The popularity of cigarette brands like West and Gauloises has made Imperial Brands (LSE: IMB) a dividend winner, even as the broader tobacco market has entered a state of serious decline.
Moves to simplify its product portfolio and to concentrate on these so-called Growth Brands is keeping Imperial Brands’ revenues on an upward tilt as its cartons grab share from smaller rivals.
But the evergreen appeal of its sticks is not the only reason for investors to expect earnings, and consequently dividends, chugging higher, as the London company flings wads of cash at fast-growing markets like e-cigarettes and caffeine strips.
During the 12 months to September 2017 Imperial Brands is anticipated to generate earnings expansion of 9%, and to follow this up with a 5% rise in 2018. These readings create P/E ratios of just 14.1 times and 13.4 times respectively, nestling below the British blue-chip forward average of 15 times.
And Imperial Brands’ bubbly growth prospects are expected to translate into tastier dividends, not surprisingly. A payment of 173.8p per share anticipated for the present period yields 4.5%, while the figure moves to 4.9% for 2018, thanks to an estimated 188p dividend.
Communisis (LSE: CMS) has seen its share price continue to gallop higher in recent weeks, the stock rising 23% in value since the turn of the year alone and hitting record tops of 56p earlier in March.
The marketing ace pumped to those peaks after announcing that total revenues edged 2% higher during 2016, to £361.9m, with profit before tax jumping 15% to £16.7m.
Despite its sustained skywards share price charge, however, Communisis still offers splendid value for money in my opinion.
While the business is anticipated to endure a 5% earnings fall in 2017, Communisis is expected to bounce back with a 5% rise in 2018. And these predictions result in P/E ratios of 9.3 times and 8.9 times respectively, scandalously-low valuations in my opinion, given the communications play’s rising success with huge clients across the globe.

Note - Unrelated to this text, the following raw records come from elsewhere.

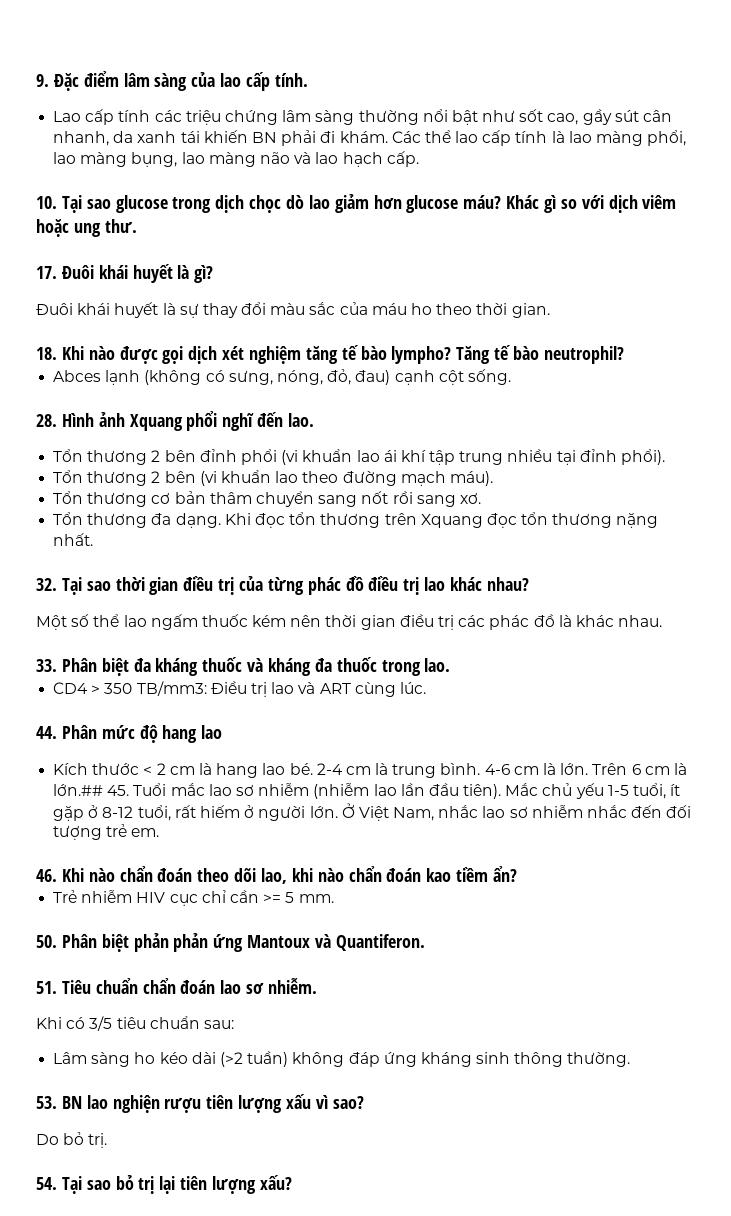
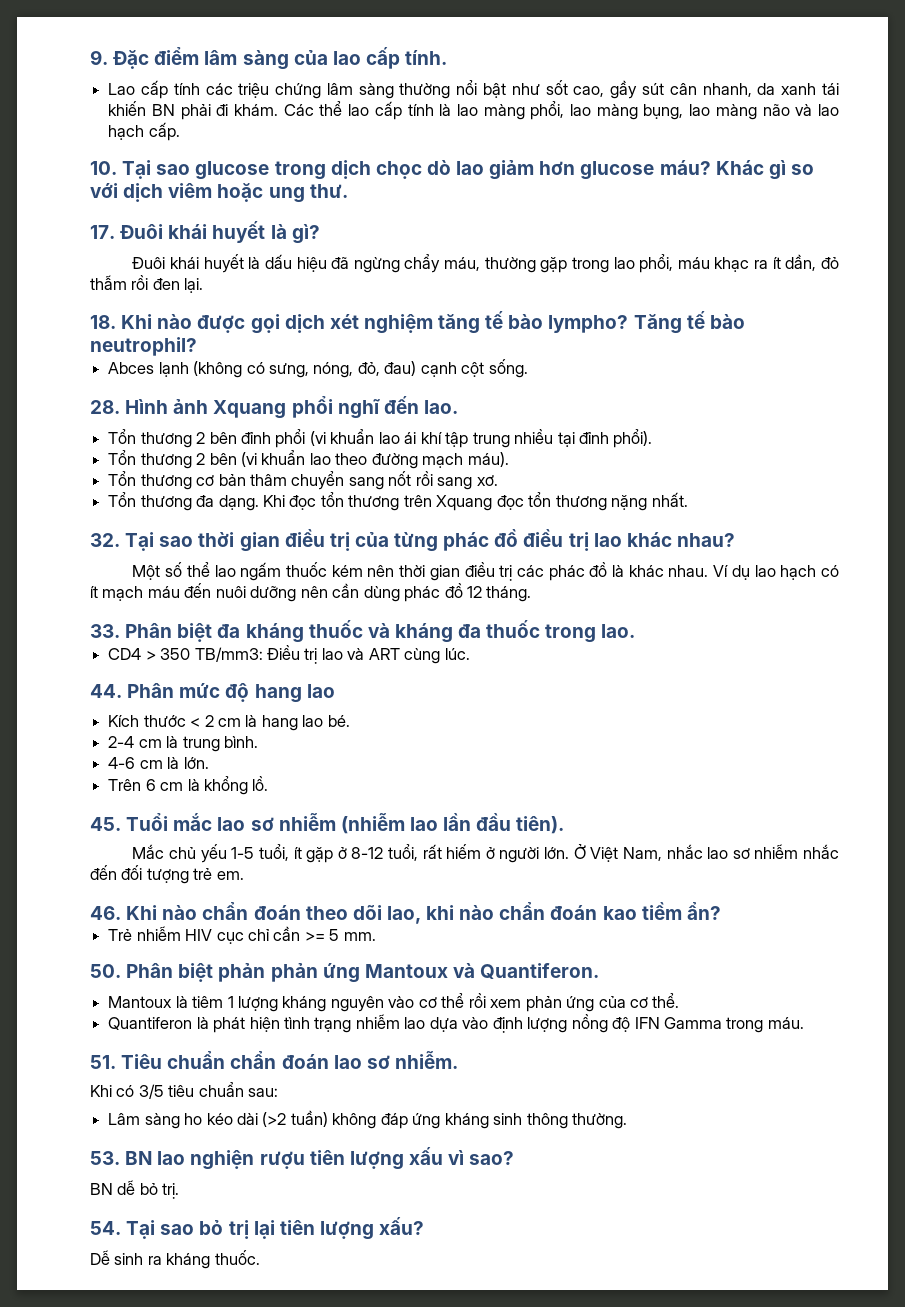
[179,302,550,318] sự thay đổi màu sắc của máu ho theo thời gian. -> [264,254,839,273] [90,275,204,293] dấu hiệu đã ngừng chẩy máu, thường gặp trong lao phổi, máu khạc ra ít dần, đỏ thẫm rồi đen lại.
(663, 621) none -> [713,565,840,580] [90,583,532,602] Ví dụ lao hạch có ít mạch máu đến nuôi dưỡng nên cần dùng phác đồ 12 tháng.
(313, 769) none -> (350, 721) //
(481, 769) none -> (258, 742) //
(589, 769) none -> (209, 763) //
[53,784,104,796] lớn.## -> [203,776,269,795] khổng lồ. //
(502, 791) none -> (565, 825) //
(425, 942) none -> [108,993,680,1012] [108,1014,804,1033] // Mantoux là tiêm 1 lượng kháng nguyên vào cơ thể rồi xem phản ứng của cơ thể. // Quantiferon là phát hiện tình trạng nhiễm lao dựa vào định lượng nồng độ IFN Gamma trong máu.
[36,1134,59,1145] Do -> [90,1180,136,1195] BN dễ
(292, 1182) none -> [90,1250,260,1269] // Dễ sinh ra kháng thuốc.

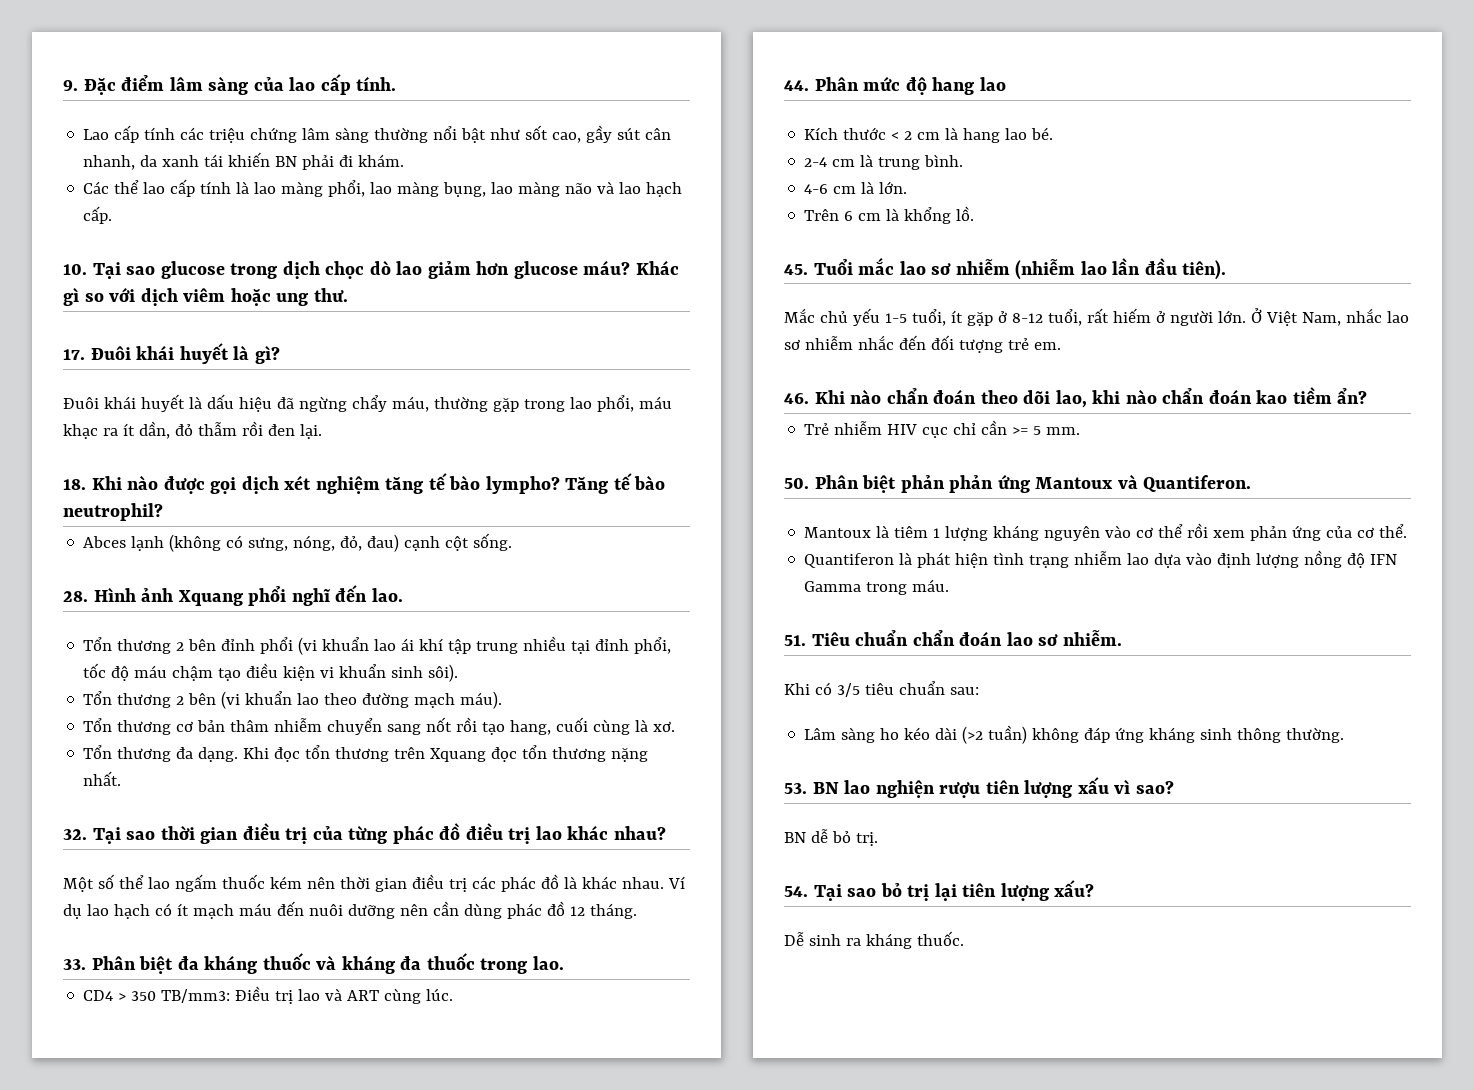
(278, 110) none -> (405, 160) //
[613,429,653,448] phổi). -> [634,637,672,654] [83,663,459,682] phổi, tốc độ máu chậm tạo điều kiện vi khuẩn sinh sôi).
(287, 480) none -> [274,718,323,732] nhiễm
[437,477,473,490] sang -> [482,717,649,735] tạo hang, cuối cùng là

Communisis inked new deals with the likes of HMRC and Sony last year alone, and already counts the likes of Lloyds, Amazon and BP amongst its customer base. The company now sources just over a quarter of all revenues outside the UK, versus 18% just a year ago, and is poised to establish a base in the US this summer to boost trade in the world’s number one economy.
And I believe Communisis’s super growth outlook should keep dividends shooting northwards well into the future, helped by its ability to chuck out heaps of cash — free cash flow rose 7% last year to £12.9m.
In the meantime, projected payments of 2.6p per share for 2017 and 2.7p for next year should sate the needs of yield-hungry investors. These figures yield 4.8% and 5%, respectively.